Céu e mar

Em sua sétima e mais recente expedição, o brasileiro BETO PANDIANI esteve a bordo do “Picolé”, uma embarcação pequena e sem cabine, para cruzar, sem paradas, o oceano Atlântico. Ele relata os momentos de aflição que passou ao lado de Igor Bely durante o desafio e fala sobre os planos e a ansiedade de estar no mar novamente


Depoimento dado a Mariana Mesquita


NA CALMARIA: Beto e Igor enfrentaram durante a viagem 12 dias sem vento


“NÃO É DE HOJE MINHA LIGAÇÃO COM O MAR. Quando era adolescente, eu ouvia boas histórias do meu pai, Corrado, um velejador italiano, sobre seus passeios de barco. Daí nasceu o sonho de dar a volta ao mundo em um veleiro. Em 2008, arrisquei a primeira travessia oceânica ao lado do Igor Bely, um francês de 25 anos que vive hoje na França. A viagem cruzou o Pacífico do Chile à Austrália em 71 noites. No momento em que colocamos o pé em terra firme, realizamos que se atravessássemos o Índico e o Atlântico completaríamos a volta na Terra. Por que não? Foi assim que surgiu a ideia da Travessia no Atlântico, a minha sétima e mais recente aventura.
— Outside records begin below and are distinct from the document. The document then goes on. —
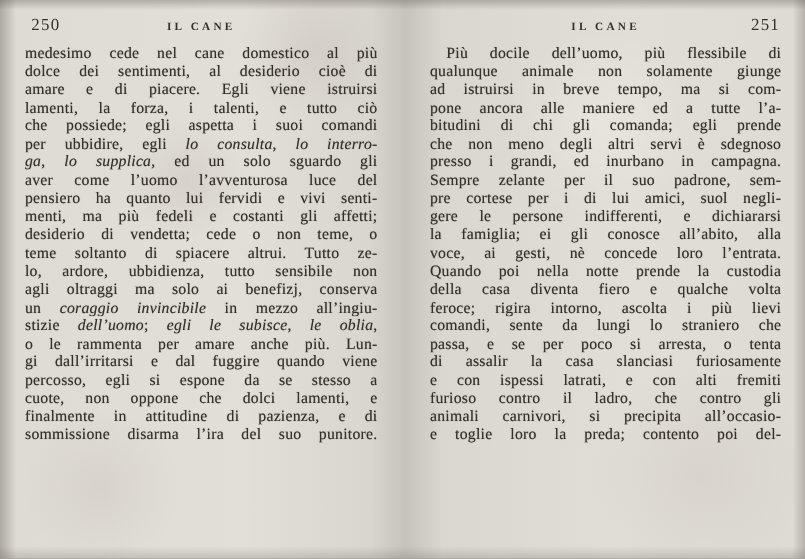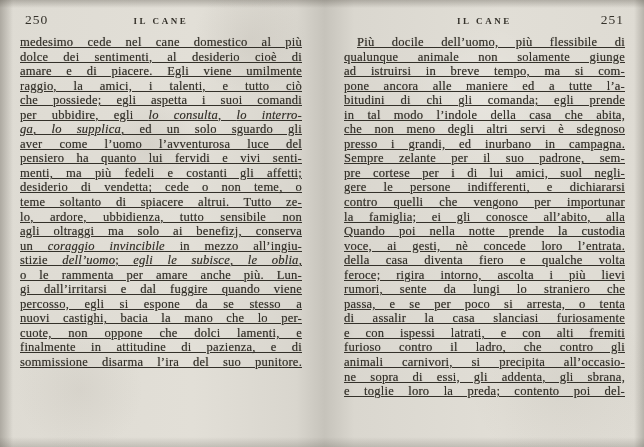--- a/index.html
+++ b/index.html
@@ -26,21 +26,21 @@
   .page.left{left:20px;width:282px;}
   .page.right{left:344px;width:281px;}
   .hdr{position:relative;height:23px;}
   .num{position:absolute;top:0;font-size:13.5px;letter-spacing:1px;}
   .page.left .num{left:5px;}
   .page.right .num{right:1px;}
   .title{
     position:absolute;left:0;right:0;top:4px;
     text-align:center;font-size:9px;font-weight:bold;letter-spacing:2.6px;
   }
-  .text{text-shadow:0 0 0.7px rgba(52,49,42,0.55);text-decoration:underline;}
+  .text{text-shadow:0 0 0.7px rgba(52,49,42,0.55);}
   .line{
     height:14.55px;line-height:14.55px;font-size:12.6px;
     letter-spacing:0.2px;
     text-align:justify;text-align-last:justify;
     overflow:hidden;
   }
   .line.indent{text-indent:13px;}
   .line i{font-style:italic;}
 </style>
 </head>
@@ -49,71 +49,67 @@
 <div class="scan">
 
   <div class="page left">
     <div class="hdr">
       <span class="num">250</span>
       <span class="title">IL CANE</span>
     </div>
     <div class="text">
         <div class="line">medesimo cede nel cane domestico al più</div>
         <div class="line">dolce dei sentimenti, al desiderio cioè di</div>
-        <div class="line">amare e di piacere. Egli viene umilmente</div>
-        <div class="line">raggio, la amici, i talenti, e tutto ciò</div>
+        <div class="line">amare e di piacere. Egli viene istruirsi</div>
+        <div class="line">lamenti, la forza, i talenti, e tutto ciò</div>
         <div class="line">che possiede; egli aspetta i suoi comandi</div>
         <div class="line">per ubbidire, egli <i>lo consulta</i>, <i>lo interro-</i></div>
         <div class="line"><i>ga</i>, <i>lo supplica</i>, ed un solo sguardo gli</div>
         <div class="line">aver come l’uomo l’avventurosa luce del</div>
         <div class="line">pensiero ha quanto lui fervidi e vivi senti-</div>
         <div class="line">menti, ma più fedeli e costanti gli affetti;</div>
         <div class="line">desiderio di vendetta; cede o non teme, o</div>
         <div class="line">teme soltanto di spiacere altrui. Tutto ze-</div>
         <div class="line">lo, ardore, ubbidienza, tutto sensibile non</div>
         <div class="line">agli oltraggi ma solo ai benefizj, conserva</div>
         <div class="line">un <i>coraggio invincibile</i> in mezzo all’ingiu-</div>
         <div class="line">stizie <i>dell’uomo</i>; <i>egli le subisce</i>, <i>le oblia</i>,</div>
         <div class="line">o le rammenta per amare anche più. Lun-</div>
         <div class="line">gi dall’irritarsi e dal fuggire quando viene</div>
         <div class="line">percosso, egli si espone da se stesso a</div>
-        <div class="line">nuovi castighi, bacia la mano che lo per-</div>
         <div class="line">cuote, non oppone che dolci lamenti, e</div>
         <div class="line">finalmente in attitudine di pazienza, e di</div>
         <div class="line">sommissione disarma l’ira del suo punitore.</div>
       </div>
   </div>
 
   <div class="page right">
     <div class="hdr">
       <span class="title">IL CANE</span>
       <span class="num">251</span>
     </div>
     <div class="text">
         <div class="line indent">Più docile dell’uomo, più flessibile di</div>
         <div class="line">qualunque animale non solamente giunge</div>
         <div class="line">ad istruirsi in breve tempo, ma si com-</div>
         <div class="line">pone ancora alle maniere ed a tutte l’a-</div>
         <div class="line">bitudini di chi gli comanda; egli prende</div>
-        <div class="line">in tal modo l’indole della casa che abita,</div>
         <div class="line">che non meno degli altri servi è sdegnoso</div>
         <div class="line">presso i grandi, ed inurbano in campagna.</div>
         <div class="line">Sempre zelante per il suo padrone, sem-</div>
         <div class="line">pre cortese per i di lui amici, suol negli-</div>
         <div class="line">gere le persone indifferenti, e dichiararsi</div>
-        <div class="line">contro quelli che vengono per importunar</div>
         <div class="line">la famiglia; ei gli conosce all’abito, alla</div>
+        <div class="line">voce, ai gesti, nè concede loro l’entrata.</div>
         <div class="line">Quando poi nella notte prende la custodia</div>
-        <div class="line">voce, ai gesti, nè concede loro l’entrata.</div>
         <div class="line">della casa diventa fiero e qualche volta</div>
         <div class="line">feroce; rigira intorno, ascolta i più lievi</div>
-        <div class="line">rumori, sente da lungi lo straniero che</div>
+        <div class="line">comandi, sente da lungi lo straniero che</div>
         <div class="line">passa, e se per poco si arresta, o tenta</div>
         <div class="line">di assalir la casa slanciasi furiosamente</div>
         <div class="line">e con ispessi latrati, e con alti fremiti</div>
         <div class="line">furioso contro il ladro, che contro gli</div>
         <div class="line">animali carnivori, si precipita all’occasio-</div>
-        <div class="line">ne sopra di essi, gli addenta, gli sbrana,</div>
         <div class="line">e toglie loro la preda; contento poi del-</div>
       </div>
   </div>
 
 </div>
 
 </body></html>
O caminho até a expedição de fato levou um ano e meio. Tive que organizar a parte técnica – navegação, tecnologia e condições da viagem – e buscar apoio e divulgação nas diferentes mídias. Tudo foi feito com muita cautela. Optamos por começar a empreitada na Cidade do Cabo, na África do Sul, bem na pontinha do cabo da Boa Esperança, e ter como ponto de chegada a Ilhabela, um local do litoral paulista que é muito importante em minha carreira e história de velejador.

Mesmo depois de todos estes anos de expedição, acho que nunca vai existir uma viagem que não cause frio na barriga. Pelo contrário, o que me motiva a velejar é pensar que sempre tem algum elemento que faz a viagem parecer a minha primeira vez em alto mar. Desta vez, o diferencial foi que não existe nenhuma ilhazinha nos 8 mil quilômetros de navegação, e por isso a viagem teve que ser non-stop. Ou seja, 37 dias direto a bordo de um catamarã de 25 pés sem cabine e (muito) pequeno. Ao mesmo tempo em que era nossa diversão, a embarcação era também nossa maior dificuldade. Imagine ficar dias e dias em um barco sem proteção, com apenas dois cascos e uma lona, enfrentando péssimo tempo e reviravoltas meteorológicas. Apelidamos nosso barco de “Picolé”, o nome do meu cachorro.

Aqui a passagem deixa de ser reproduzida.